The reference to sovereignty implies that any European democracies that may have provided secret prisons did so willingly.

``So now before the next attack,'' Rice said, ``we should all face the hard choices that democratic governments face.''

Human rights organizations and legal groups, both in the U.S. and abroad, have accused the United States of allowing a practice known as ``rendition to torture,'' in which suspects are taken to countries such as Egypt and Saudi Arabia where harsh interrogation methods are used.

Rice did say the United States has long participated in the movement of terror suspects between countries.

European governments have expressed outrage over reports of a network of secret Soviet-era prisons in Eastern Europe where detainees may have been harshly treated and that flights carrying al-Qaida prisoners went through European airports.

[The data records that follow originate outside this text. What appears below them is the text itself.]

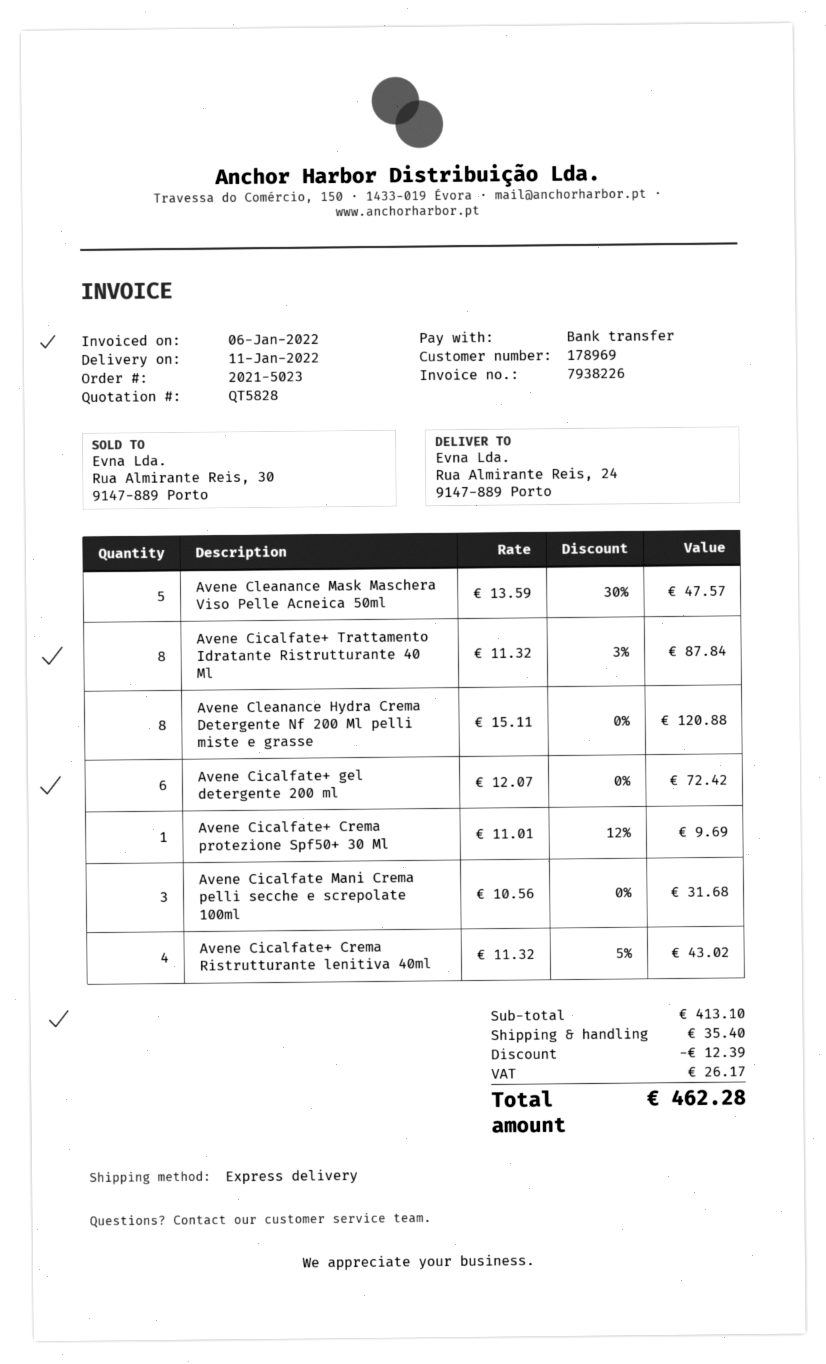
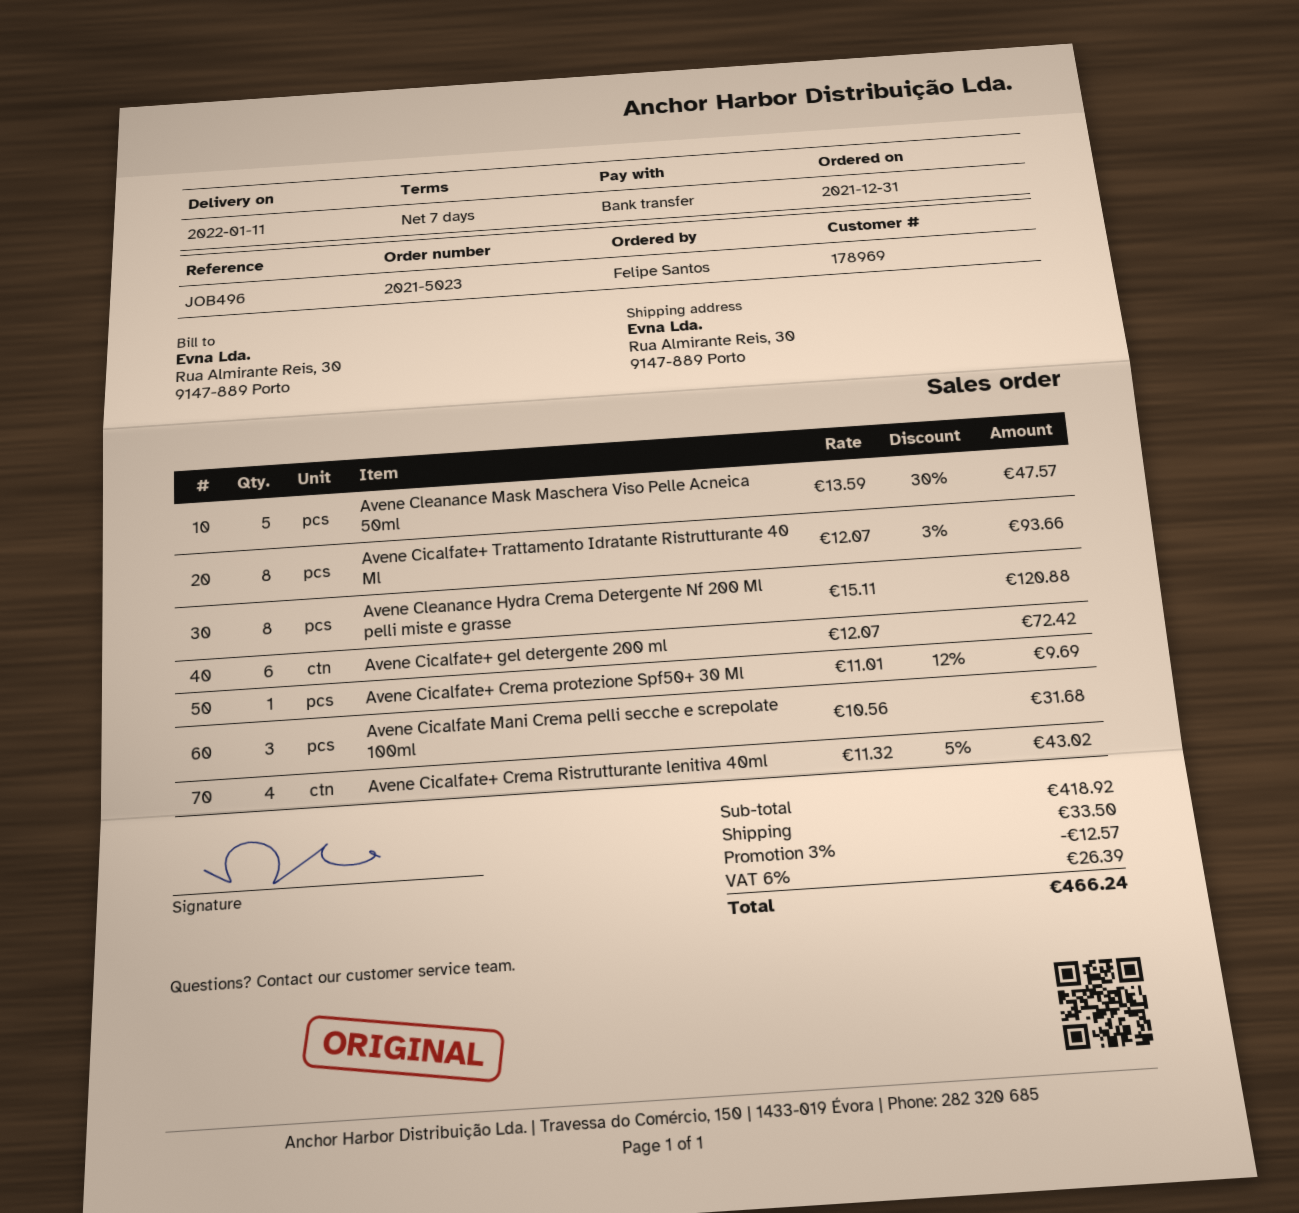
ship to: Rua Almirante Reis, 24, 9147-889 Porto -> Rua Almirante Reis, 30, 9147-889 Porto
Avene Cicalfate+ Trattamento Idratante Ristrutturante 40 Ml: 8 x 11.32 - 3% = 87.84 -> 8 x 12.07 - 3% = 93.66
subtotal: 413.10 -> 418.92
discount: 12.39 -> 12.57
shipping: 35.40 -> 33.50
tax: 26.17 -> 26.39
total: 462.28 -> 466.24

In Berlin, a government spokesman said Monday that Germany has a list of more than 400 overflights and landings by planes suspected of being used by the CIA that it plans to ask Rice about during her visit to the German capital.

Several countries have denied they provided prison sites. If the United States did operate them, or is still doing so, the information would be classified.

Rice's five-day itinerary includes a stop in Romania, a country identified as a likely site of a secret U.S.-run detention site. Romania denies it.

The general issue of U.S. treatment of detainees in the war on terror has been an irritant in relations with Europe and other parts of the world since shortly after the Sept. 11, 2001, attacks.

It gained new immediacy last month with a Washington Post report about a network of CIA prisons overseas, including some in Europe, and claims by the advocacy group Human Rights Watch that it had tracked CIA flights into Eastern Europe.

The European Union's justice commissioner said such prisons and detainee mistreatment would violate European human rights law, and he warned last week than any host countries could lose voting rights in the powerful 25-nation bloc.

Secret prisons and many harsh methods of interrogation would be illegal on U.S. soil. It has been long assumed that the United States holds some of its more valuable and potentially dangerous captives - such as alleged terror mastermind Khalid Shaikh Mohammed - outside the country and beyond the jurisdiction of U.S. courts.

Rice's trip to Germany, Romania, Ukraine and Belgium is meant to build on generally improved relations between Europe and the United States after a period of strain over the U.S.-led invasion of Iraq. The war remains widely unpopular in Europe, as does Bush.